EXERCISE REQUIREMENTS ▸
Every entry below is to be copied exactly, apart from any picture it holds.

EXERCISE DATA ▸

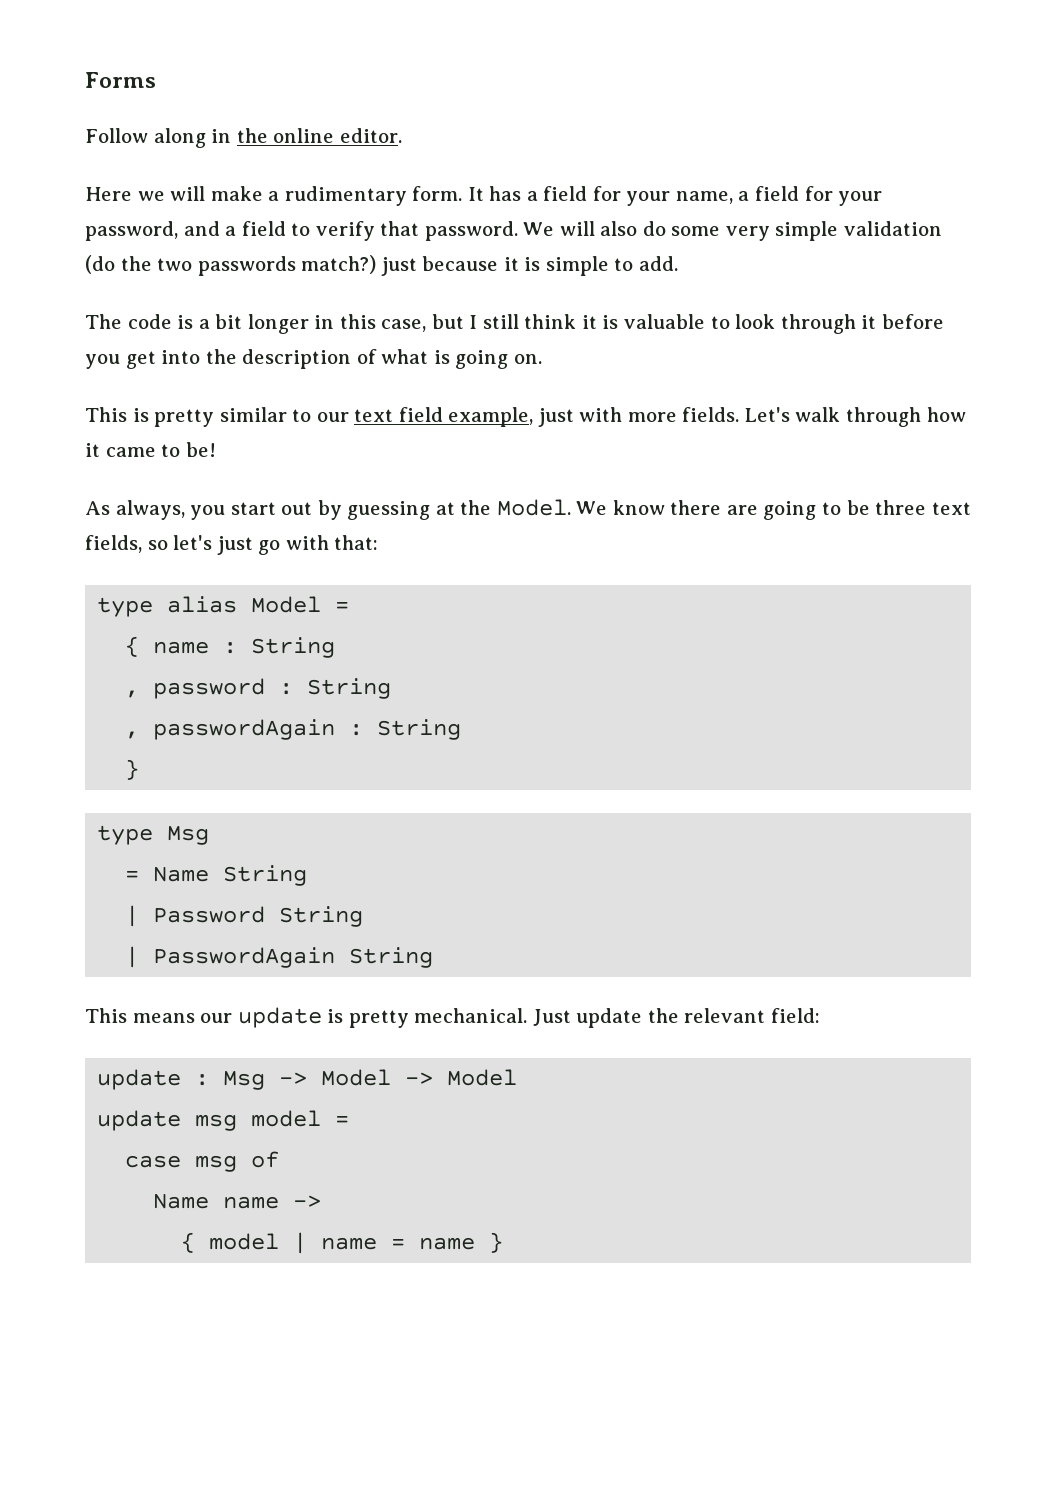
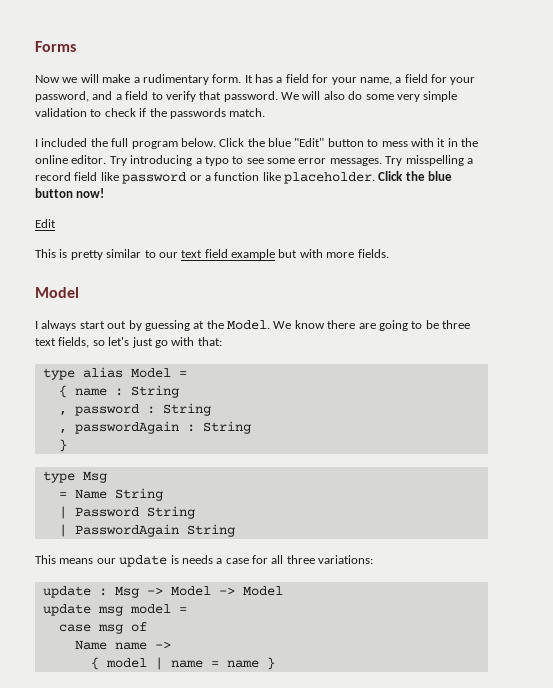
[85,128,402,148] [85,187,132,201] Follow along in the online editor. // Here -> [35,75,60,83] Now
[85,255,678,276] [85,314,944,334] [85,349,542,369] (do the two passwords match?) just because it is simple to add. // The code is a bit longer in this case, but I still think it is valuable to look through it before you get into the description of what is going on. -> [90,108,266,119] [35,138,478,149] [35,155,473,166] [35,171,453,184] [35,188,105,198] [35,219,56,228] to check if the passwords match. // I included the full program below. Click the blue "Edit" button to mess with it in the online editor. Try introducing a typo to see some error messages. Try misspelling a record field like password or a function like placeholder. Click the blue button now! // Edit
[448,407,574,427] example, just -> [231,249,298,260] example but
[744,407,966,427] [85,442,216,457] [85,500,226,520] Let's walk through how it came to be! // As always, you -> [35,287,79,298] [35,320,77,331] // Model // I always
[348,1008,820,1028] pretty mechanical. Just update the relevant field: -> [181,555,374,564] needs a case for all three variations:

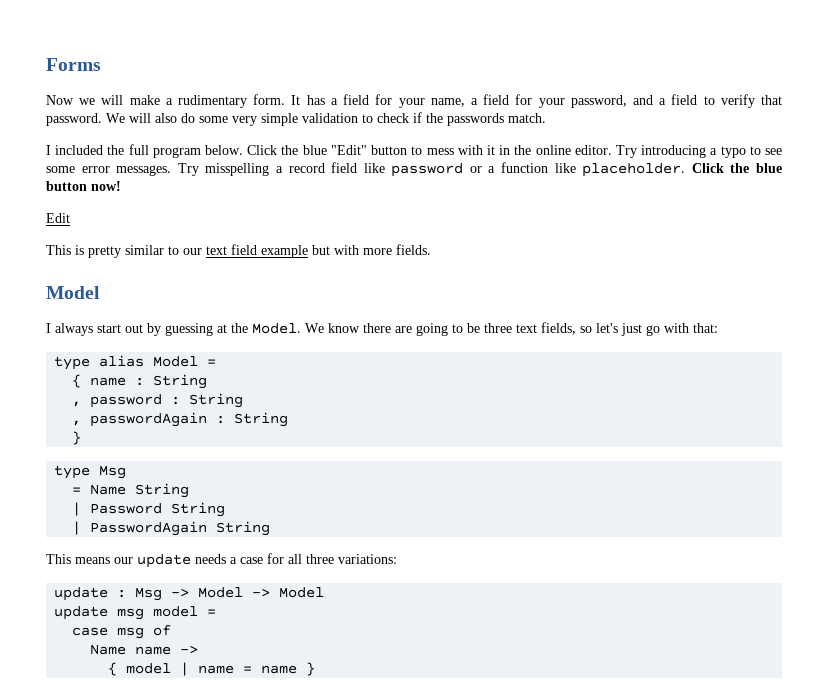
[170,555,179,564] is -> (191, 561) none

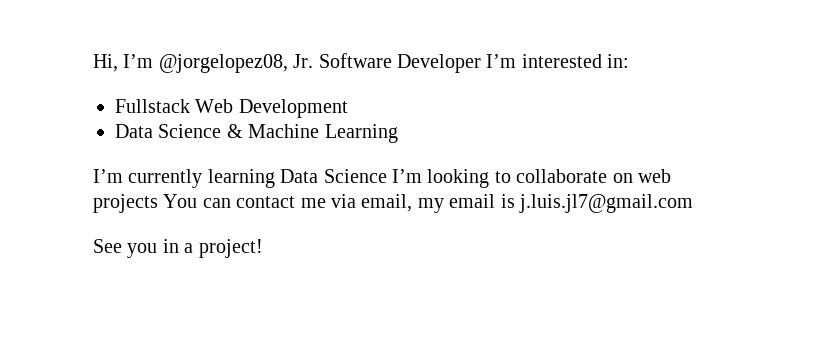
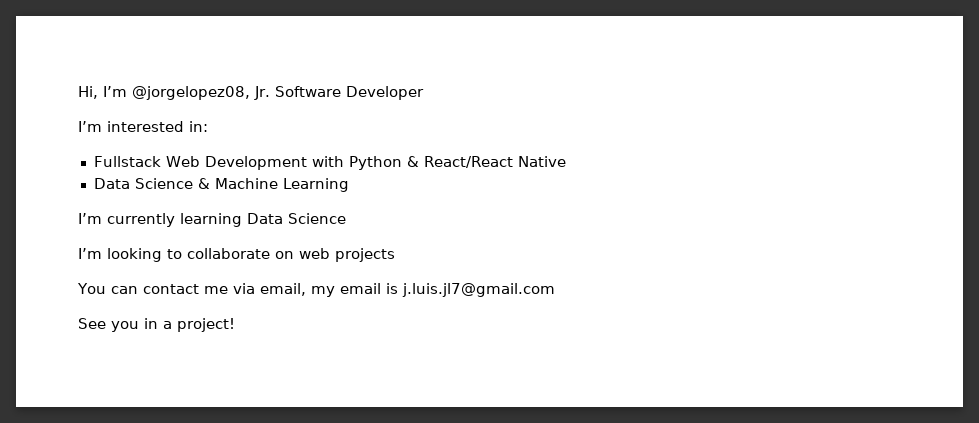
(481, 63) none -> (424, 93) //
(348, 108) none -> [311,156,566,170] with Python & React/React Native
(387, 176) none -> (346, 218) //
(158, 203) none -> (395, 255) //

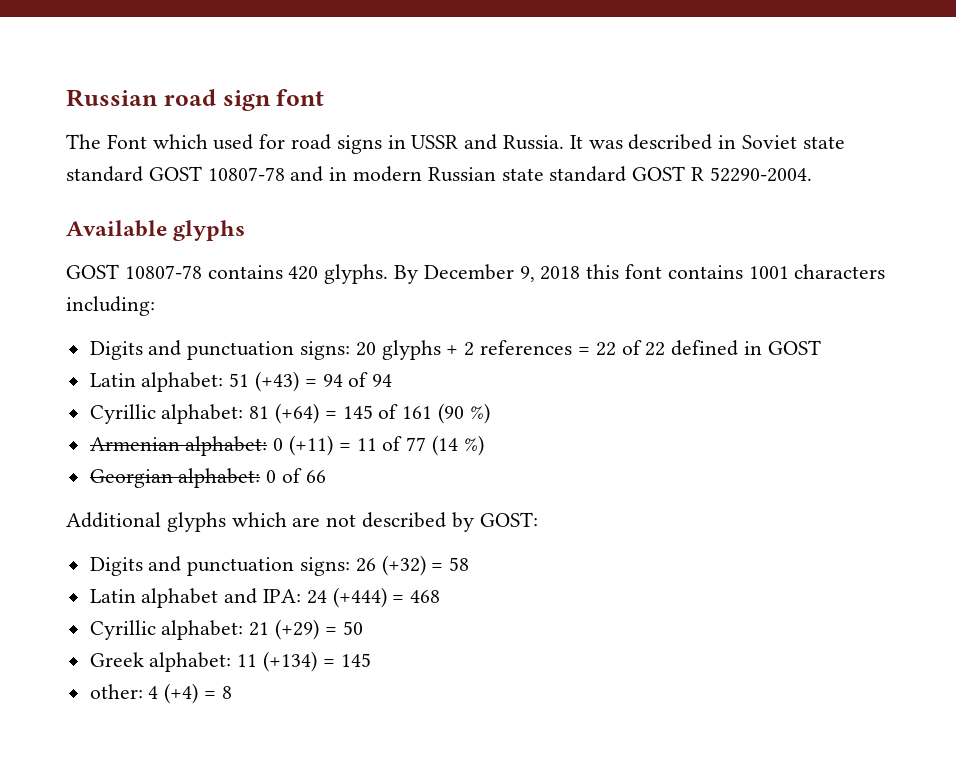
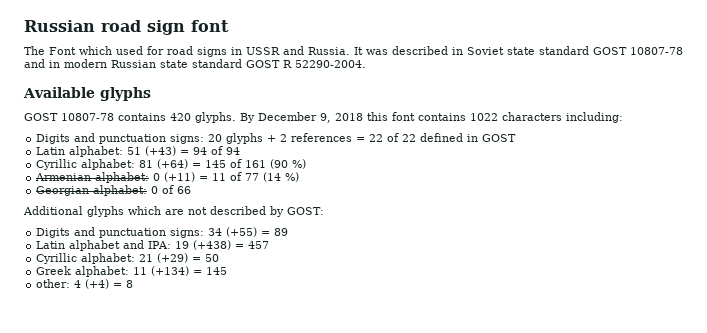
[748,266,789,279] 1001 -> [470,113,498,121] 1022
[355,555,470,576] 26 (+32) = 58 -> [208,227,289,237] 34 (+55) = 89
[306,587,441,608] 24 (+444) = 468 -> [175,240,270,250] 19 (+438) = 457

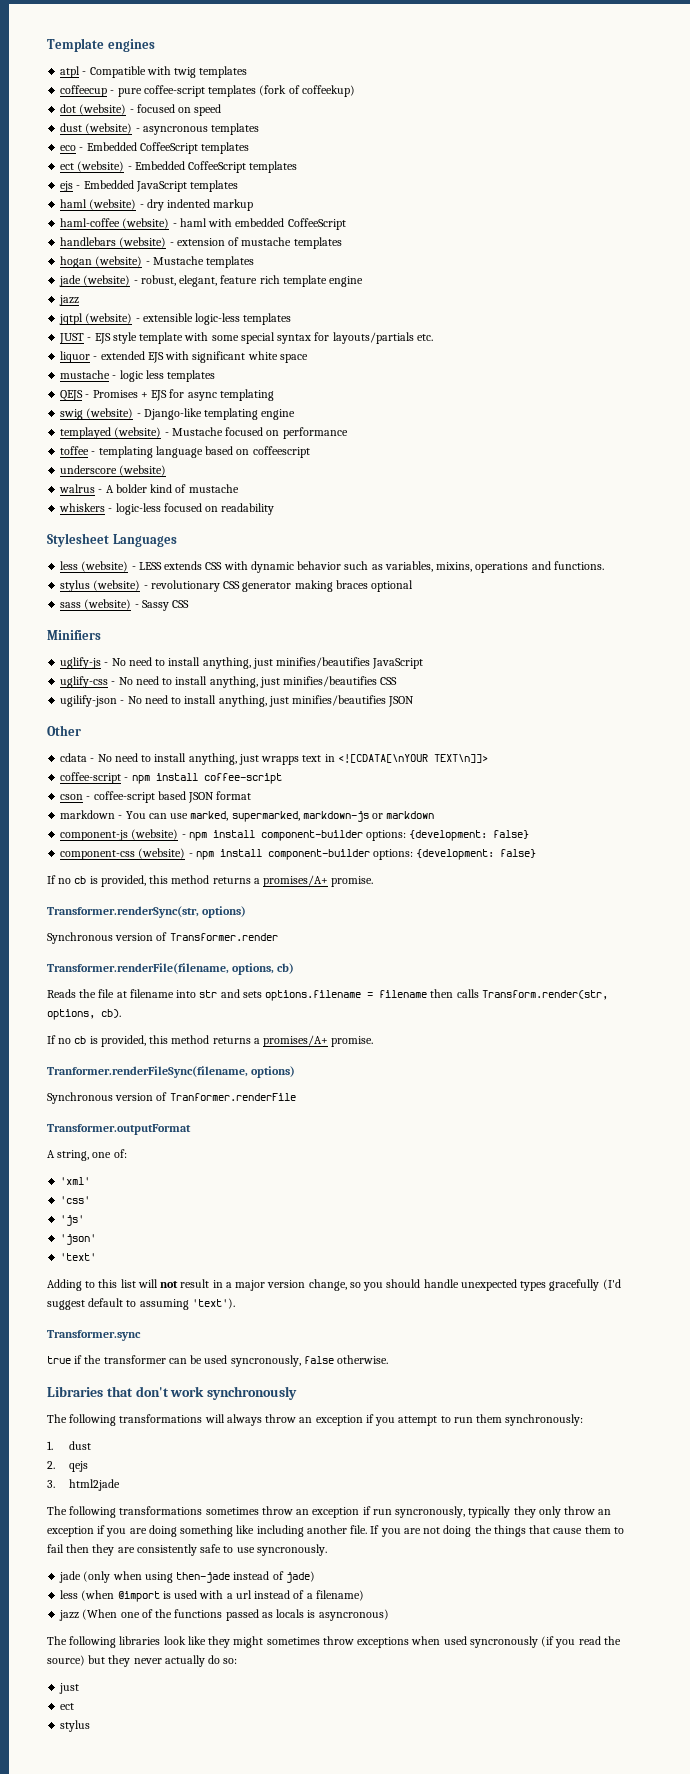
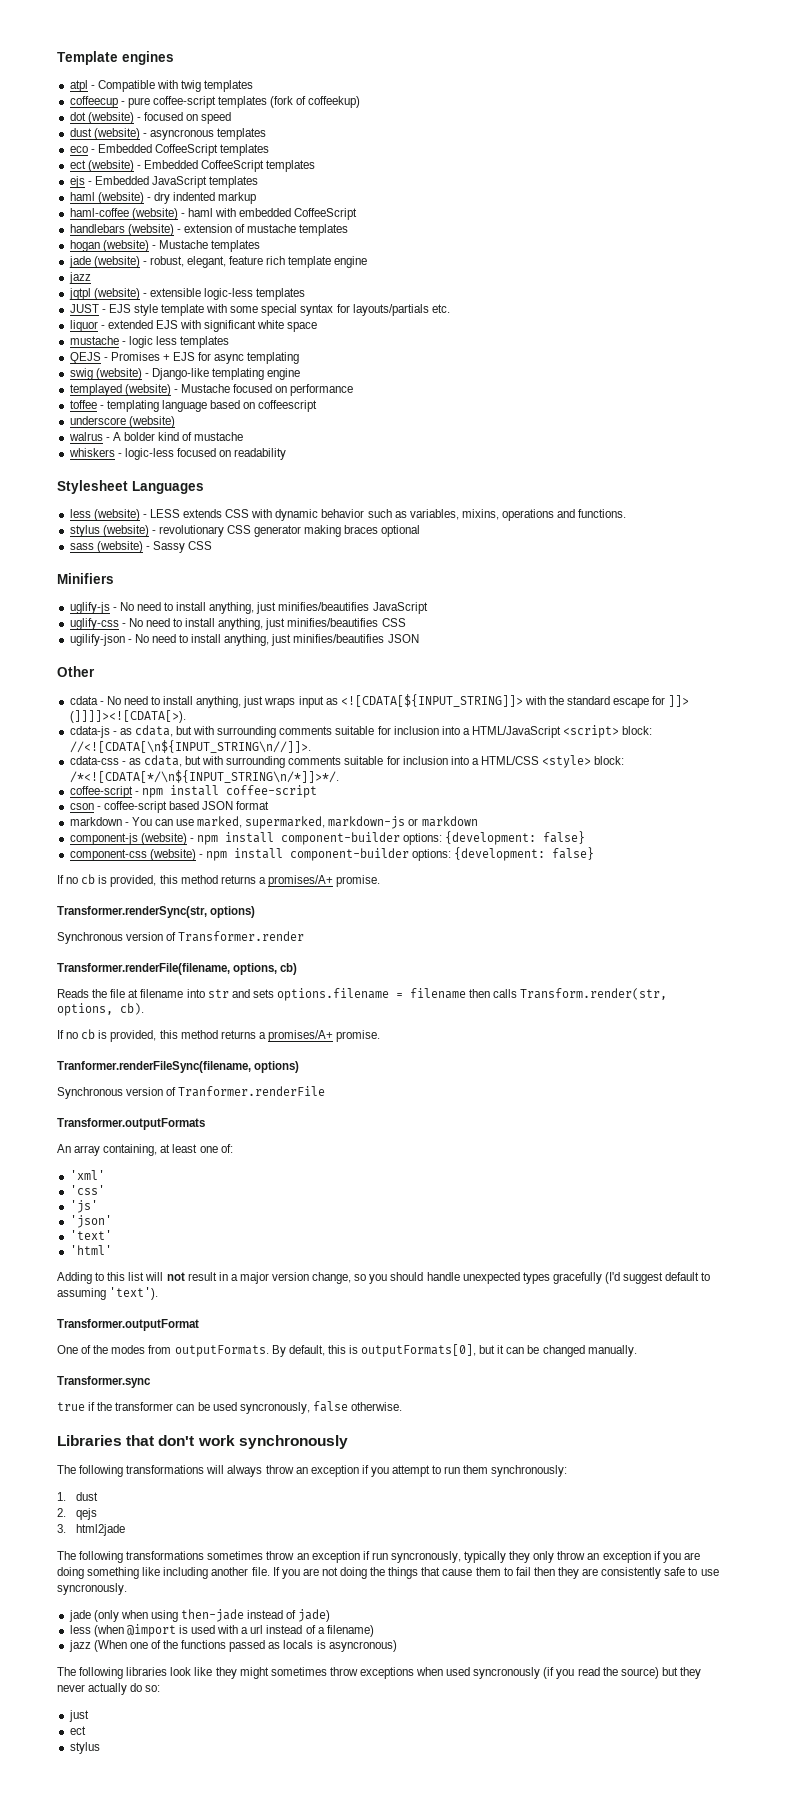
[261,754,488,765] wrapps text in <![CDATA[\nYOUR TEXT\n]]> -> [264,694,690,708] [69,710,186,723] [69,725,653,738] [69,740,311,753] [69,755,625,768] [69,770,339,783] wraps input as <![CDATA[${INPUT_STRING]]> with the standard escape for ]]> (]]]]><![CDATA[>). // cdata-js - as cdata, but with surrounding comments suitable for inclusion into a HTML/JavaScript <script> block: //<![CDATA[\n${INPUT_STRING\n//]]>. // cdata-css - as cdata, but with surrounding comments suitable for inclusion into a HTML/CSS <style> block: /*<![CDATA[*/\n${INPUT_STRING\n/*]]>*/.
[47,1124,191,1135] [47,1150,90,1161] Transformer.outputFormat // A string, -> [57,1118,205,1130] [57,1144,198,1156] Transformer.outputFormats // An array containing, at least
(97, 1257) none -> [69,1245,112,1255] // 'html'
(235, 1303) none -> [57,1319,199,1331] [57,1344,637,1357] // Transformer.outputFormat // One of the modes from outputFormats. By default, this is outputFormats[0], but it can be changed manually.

RESPONSE TO THIS TASK ▸
[85,128,402,148] [85,187,132,201] Follow along in the online editor. // Here -> [35,75,60,83] Now
[85,255,678,276] [85,314,944,334] [85,349,542,369] (do the two passwords match?) just because it is simple to add. // The code is a bit longer in this case, but I still think it is valuable to look through it before you get into the description of what is going on. -> [90,108,266,119] [35,138,478,149] [35,155,473,166] [35,171,453,184] [35,188,105,198] [35,219,56,228] to check if the passwords match. // I included the full program below. Click the blue "Edit" button to mess with it in the online editor. Try introducing a typo to see some error messages. Try misspelling a record field like password or a function like placeholder. Click the blue button now! // Edit
[448,407,574,427] example, just -> [231,249,298,260] example but
[744,407,966,427] [85,442,216,457] [85,500,226,520] Let's walk through how it came to be! // As always, you -> [35,287,79,298] [35,320,77,331] // Model // I always
[348,1008,820,1028] pretty mechanical. Just update the relevant field: -> [181,555,374,564] needs a case for all three variations:

[170,555,179,564] is -> (191, 561) none

(481, 63) none -> (424, 93) //
(348, 108) none -> [311,156,566,170] with Python & React/React Native
(387, 176) none -> (346, 218) //
(158, 203) none -> (395, 255) //

[748,266,789,279] 1001 -> [470,113,498,121] 1022
[355,555,470,576] 26 (+32) = 58 -> [208,227,289,237] 34 (+55) = 89
[306,587,441,608] 24 (+444) = 468 -> [175,240,270,250] 19 (+438) = 457

[261,754,488,765] wrapps text in <![CDATA[\nYOUR TEXT\n]]> -> [264,694,690,708] [69,710,186,723] [69,725,653,738] [69,740,311,753] [69,755,625,768] [69,770,339,783] wraps input as <![CDATA[${INPUT_STRING]]> with the standard escape for ]]> (]]]]><![CDATA[>). // cdata-js - as cdata, but with surrounding comments suitable for inclusion into a HTML/JavaScript <script> block: //<![CDATA[\n${INPUT_STRING\n//]]>. // cdata-css - as cdata, but with surrounding comments suitable for inclusion into a HTML/CSS <style> block: /*<![CDATA[*/\n${INPUT_STRING\n/*]]>*/.
[47,1124,191,1135] [47,1150,90,1161] Transformer.outputFormat // A string, -> [57,1118,205,1130] [57,1144,198,1156] Transformer.outputFormats // An array containing, at least
(97, 1257) none -> [69,1245,112,1255] // 'html'
(235, 1303) none -> [57,1319,199,1331] [57,1344,637,1357] // Transformer.outputFormat // One of the modes from outputFormats. By default, this is outputFormats[0], but it can be changed manually.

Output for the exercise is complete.